# Aperture dial malfunction



## brittanyallyn (Dec 28, 2012)

Okay, so this has happened to me once before on my Canon 50D...

When I am in Av mode, the dial will move but the changes of aperture don't register or change. The last time this happened, I took the batteries out and it worked fine. This has been malfunctioning for over a week now with no luck. I have reset the camera, and still no luck. Has this happened to anyone before? Should I take it in to get repaired? Is it an expensive fix? Did I do something wrong?


----------



## Tiberius47 (Dec 30, 2012)

You mean the dial on the back?

Check to make sure the power switch has been turned so it's lined up with the line going to the dial.  If it's pointing to ON, then the dial won't work.  There are two "on" positions.


----------



## brittanyallyn (Dec 30, 2012)

No, the dial on the top of the camera near the shutter release.

I did check to ensure that the power switch was all the way on. It is. And it still won't work. This is so bizarre.


----------



## pgriz (Dec 30, 2012)

When you're in Tv mode, does turning the wheel change the shutter speed?  If yes, then it's probably not the wheel that's busted.

If you're in P mode, does turning the wheel change the settings?  If yes, do both the Shutter speed and Aperture change, or only one?

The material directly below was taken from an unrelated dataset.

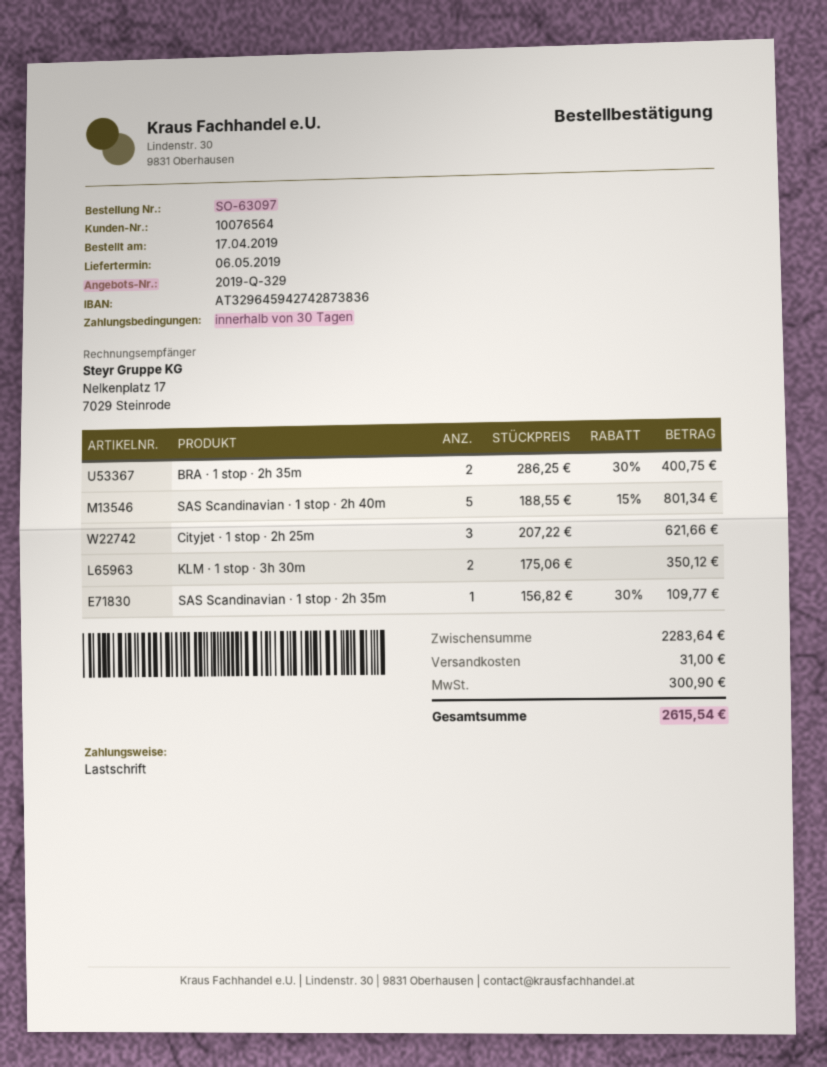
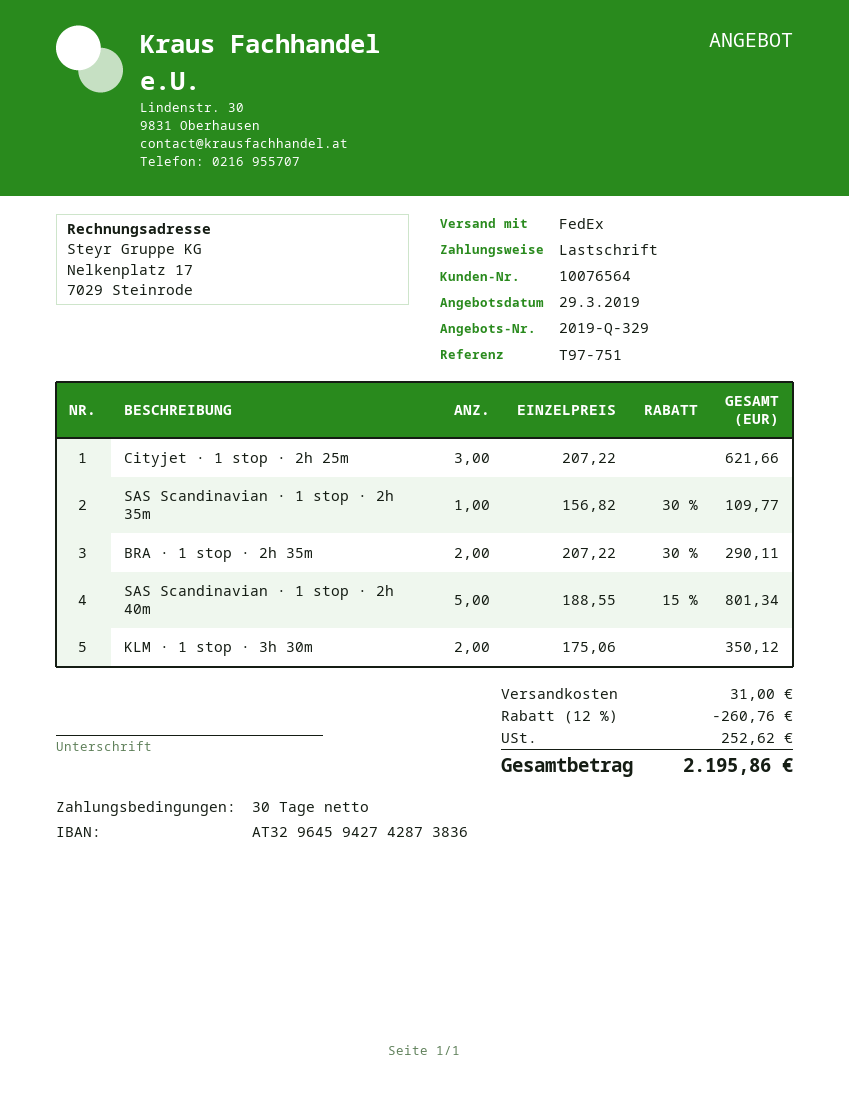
BRA · 1 stop · 2h 35m: 2 x 286.25 - 30% = 400.75 -> 2 x 207.22 - 30% = 290.11
discount: none -> 12% = 260.76
tax: 300.90 -> 252.62
total: 2615.54 -> 2195.86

Have you tried taking off the lens and re-seating it?  Just in case the contacts for the aperture are not communicating...


----------



## TCampbell (Dec 30, 2012)

The wheel on top will only change the aperture if you are in "Av" mode.  If you're in "manual" mode then the dial on the BACK of the camera changes aperture and depending on your model there may be a "lock" switch or two position on/off button.  The dial can be disabled (deliberately -- to avoid accidental changes.)  Make sure you're in the right mode.


----------



## brittanyallyn (Dec 31, 2012)

Thank you for all the responses!

I am in Av mode, and it will not change. And the power switch is all the way on. I disconnected the lens and reconnected it. GAHHHHHHHHH!!!!! What the heck could this be??


----------



## Tiberius47 (Jan 3, 2013)

Have you tried resetting your camera to factory settings?  And does the dial adjust the shutter speed when you are in Tv mode?


----------